Charlie Munger once said the first rule of compounding is to never interrupt it unnecessarily. The retirement version of this: the first rule of withdrawals is to never withdraw from a falling portfolio when you have any alternative.
Keep two years of expenses in cash or short-term bonds. When the market drops, spend from that buffer. When the market recovers, refill it. This simple strategy turns the safe withdrawal rate 4 percent rule from a rigid ceiling into a comfortable guideline.
What the Models Leave Out
Every withdrawal rate study assumes you pay no taxes. In reality, pulling $40,000 from a traditional IRA is not the same as pulling $40,000 from a Roth. The traditional withdrawal might cost you $6,000 to $10,000 in federal and state taxes, depending on your bracket. That means your effective withdrawal is higher than the headline rate.

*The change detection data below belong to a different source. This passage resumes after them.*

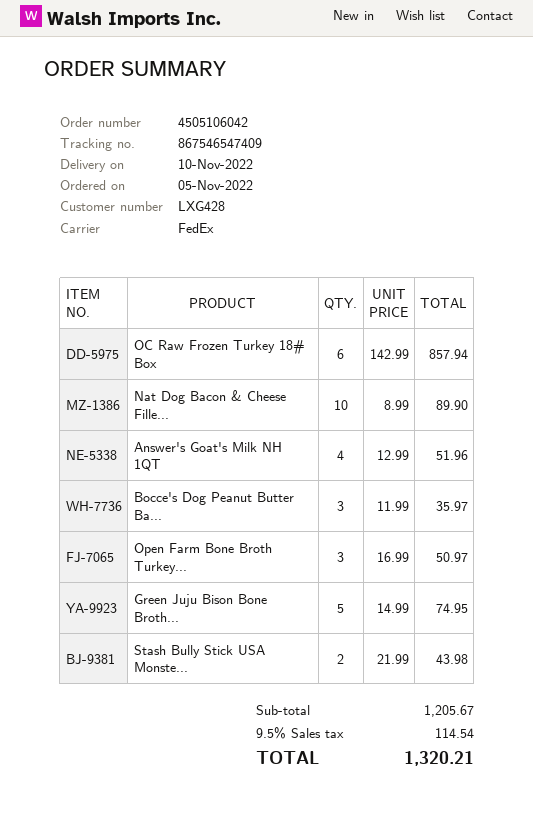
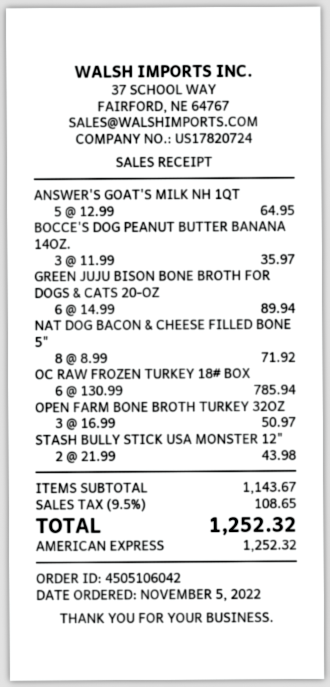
OC Raw Frozen Turkey 18# Box: 6 x 142.99 = 857.94 -> 6 x 130.99 = 785.94
Nat Dog Bacon & Cheese Fille...: 10 x 8.99 = 89.90 -> 8 x 8.99 = 71.92
Answer's Goat's Milk NH 1QT: 4 x 12.99 = 51.96 -> 5 x 12.99 = 64.95
Green Juju Bison Bone Broth...: 5 x 14.99 = 74.95 -> 6 x 14.99 = 89.94
subtotal: 1205.67 -> 1143.67
tax: 9.5% = 114.54 -> 9.5% = 108.65
total: 1320.21 -> 1252.32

The fix: hold money in multiple account types. Traditional, Roth, and taxable. In low-income years, convert some traditional to Roth. In high-income years, pull from Roth or taxable. This flexibility lets you manage your tax bill the same way you manage your spending, year by year.
Healthcare is the other gap. If you retire before 65, you are buying insurance on the open market. That can run $500 to $1,500 per month. Manage your withdrawals carefully and you may qualify for ACA subsidies that cut that bill in half. Pull too much in one year and the subsidy disappears. Your withdrawal strategy and your healthcare strategy are the same strategy.
Frequently Asked Questions
Does the 4% rule include Social Security?
No. Bengen's study assumed withdrawals from an investment portfolio only. Social Security is additional income on top. If you expect $24,000 per year from Social Security and spend $60,000, you only need your portfolio to cover $36,000. Your effective withdrawal rate is lower than the headline number.
Should I use 4% or 4.7%?
Use whichever makes you sleep at night, then build flexibility into your plan. The difference on a $1 million portfolio is $7,000 per year. That matters. But your ability to cut spending in bad years matters more. Run the numbers with our SWR analyzer to see your specific odds.
What about inflation?
The 4% rule already accounts for inflation. The original study assumed you increase your withdrawal by the CPI each year. So if you start at $40,000, and inflation is 3%, year two is $41,200. The rule survived even the double-digit inflation of the 1970s.
Is the 4% rule dead?
People have been declaring the 4% rule dead since the day it was published. It survived the dot-com crash, the 2008 financial crisis, and COVID. The rule is based on the worst outcomes in over 100 years of data. It is conservative by design. If anything, Bengen's update suggests it was too conservative.
Sources
- Bengen, William P. "Determining Withdrawal Rates Using Historical Data." Journal of Financial Planning, October 1994.
- Bengen, William P. Interview with Financial Advisor Magazine, October 2020, updating the safe withdrawal rate to 4.7% with small-cap allocation.
- Cooley, Philip L., Carl M. Hubbard, and Daniel T. Walz. "Retirement Savings: Choosing a Withdrawal Rate That Is Sustainable" (Trinity Study). AAII Journal, February 1998.
- Kitces, Michael. "What If Anything Is Safe About the 4% Rule?" Nerd's Eye View, 2022. Analysis of median outcomes and ending portfolio values under the 4% rule.